Esta situación es habitual, personas ingresadas que padecen enfermedades importantes, o no tanto, que requieren ingresos hospitalarios, o personas que a causa de la enfermedad o de la edad se quedan en casa, quedando alejados de la comunidad cristiana. En las parroquias sólo vemos que han dejado de venir, pero no sabemos qué les ocurre, no tenemos su teléfono y no podemos contactar con ellos. Cuando estamos enfermos, es toda la persona la que enferma: una parte es el cuerpo, y los médicos y los hospitales son necesarios, pero también necesitamos el acompañamiento de la familia, de los amigos, y el acompañamiento en la fe, un acompañamiento de esperanza, un acompañamiento que nos dé el confort de sentirnos amados por Dios mediante los sacramentos.

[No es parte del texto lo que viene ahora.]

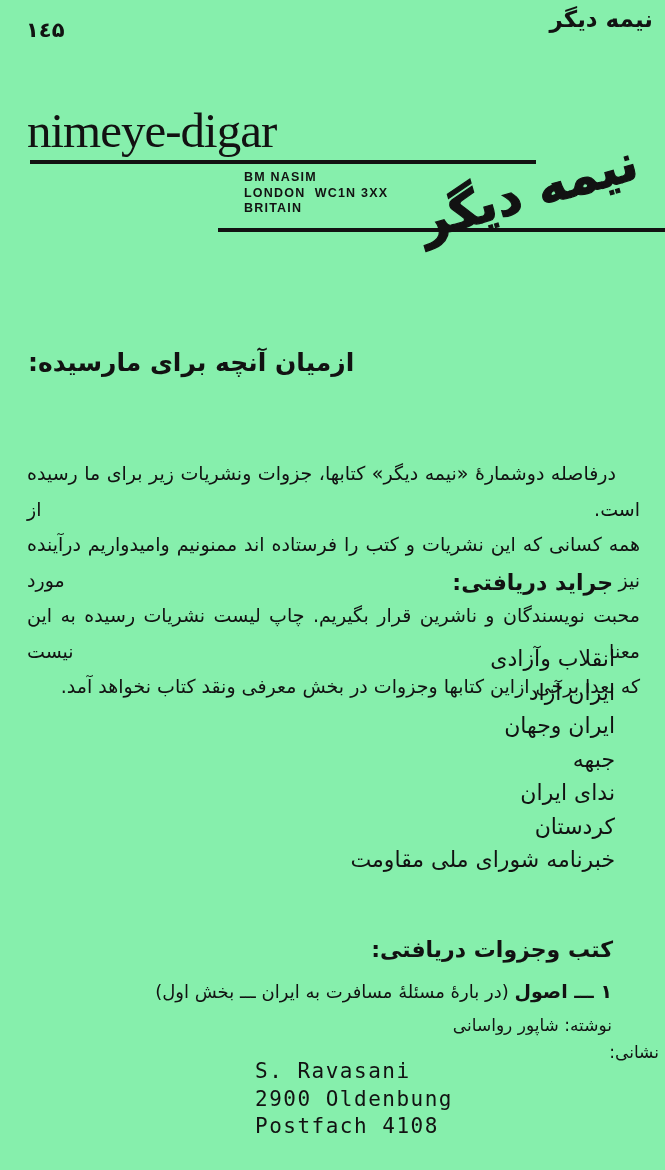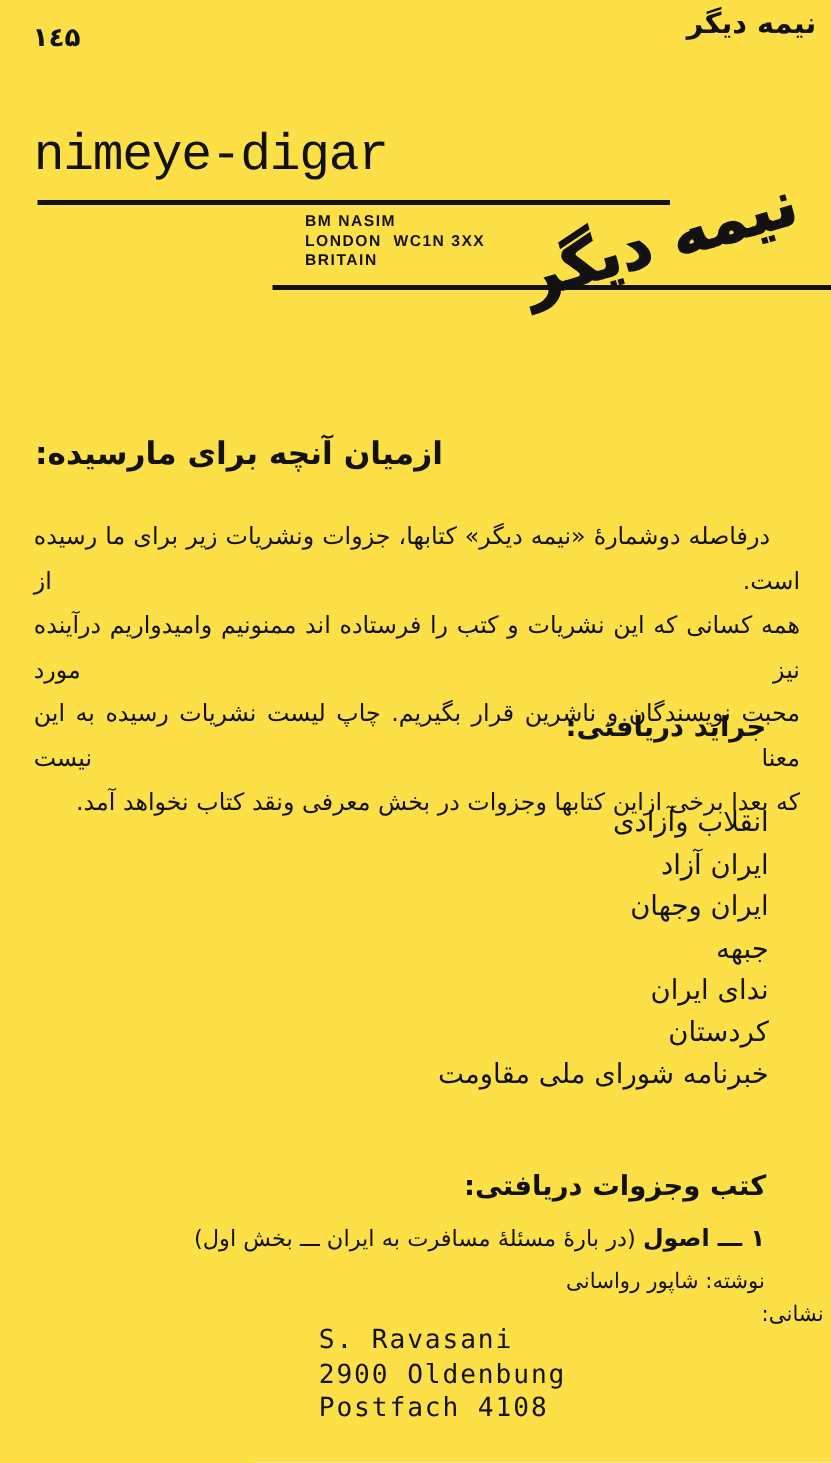"۱٤۵" .page { background: #fde047 -> #86efac }
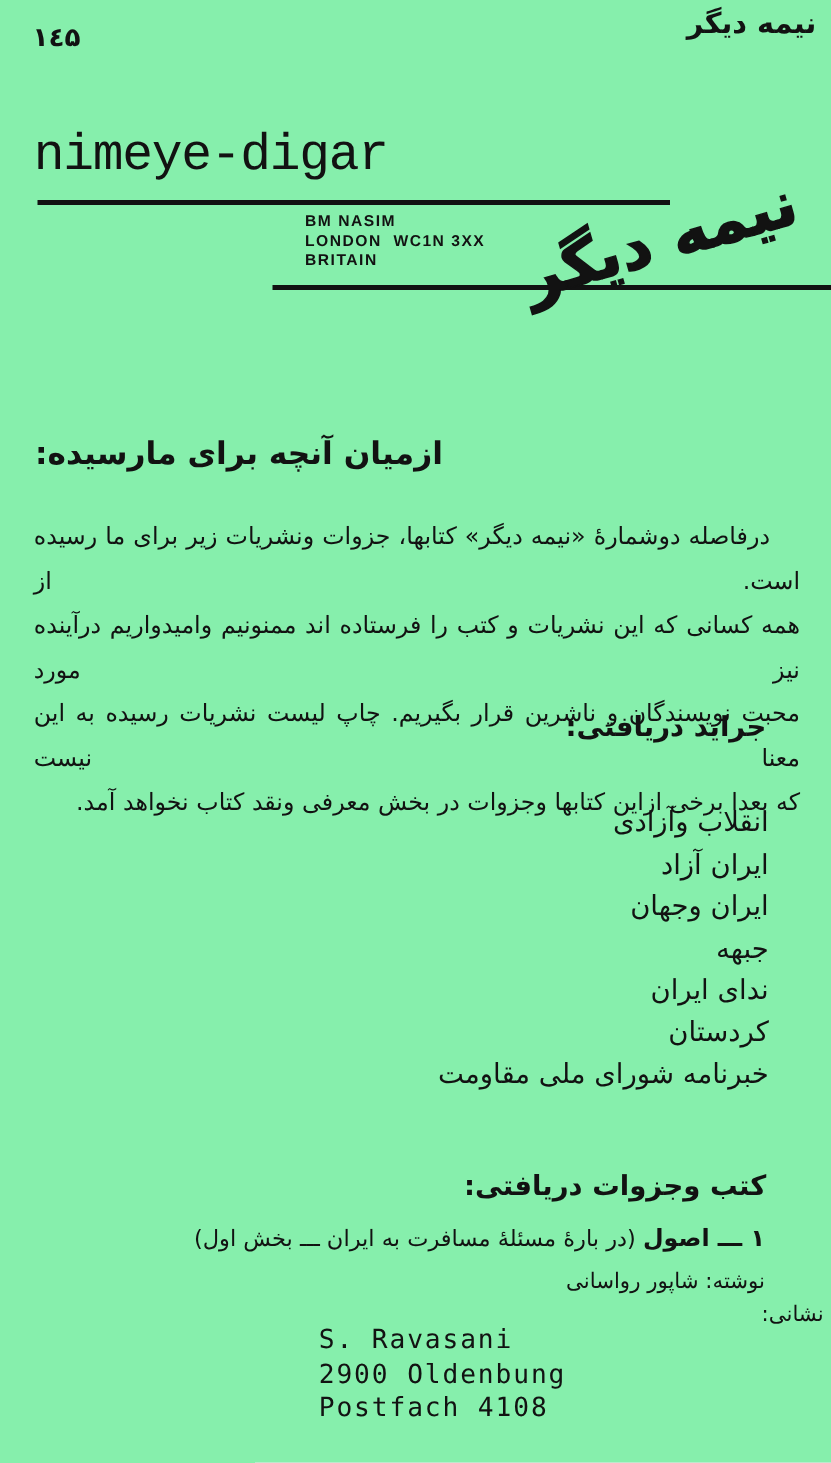"nimeye-digar" .logo { font-family: Liberation Mono, monospace -> Liberation Serif, serif; font-size: 41px -> 49px }
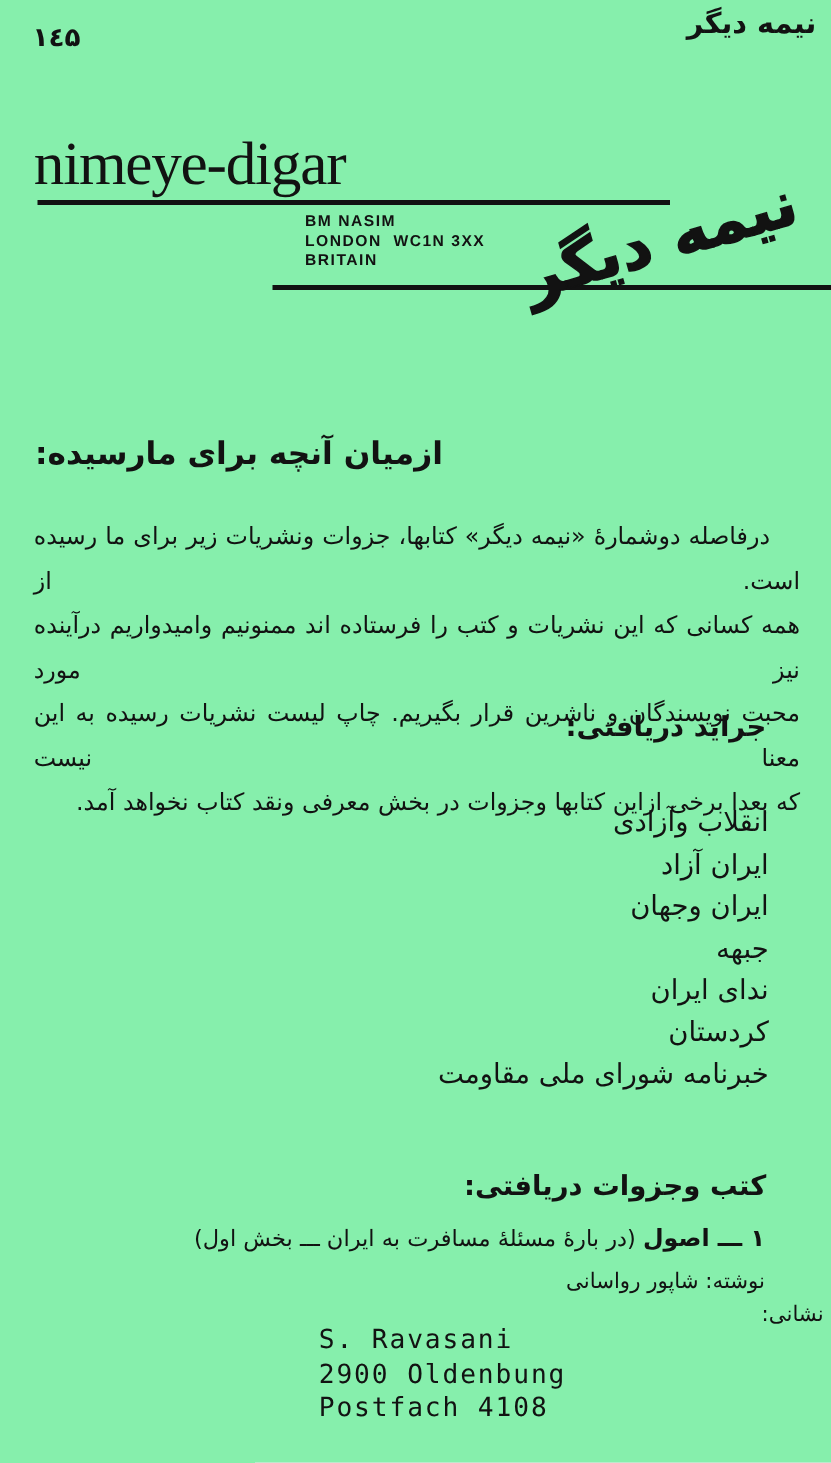"درفاصله دوشمارهٔ «نیمه دیگر» کتابها،" .intro .jline.first { margin-top: none -> 44px }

No debemos tener miedo alguno, no debemos pensar que molestamos: en los hospitales y en las parroquias hay laicos y laicas, religiosos y religiosas, diáconos, presbíteros, encargados de la pastoral de la salud, que nos visitan, nos traen la comunión, nos traen la Unción de los enfermos, nos acompañan a vivir nuestra enfermedad desde la fe en Cristo Resucitado.

Si estás en el hospital, pide el servicio religioso a las enfermeras. Si estás en casa, pide a alguien que pase por la parroquia y hable con el sacerdote. Los enfermos necesitan como nadie la caricia de la fe. «Todo lo que hacéis a uno de estos enfermos, a mí me lo hacéis». (cf Mt 25, 36b.40).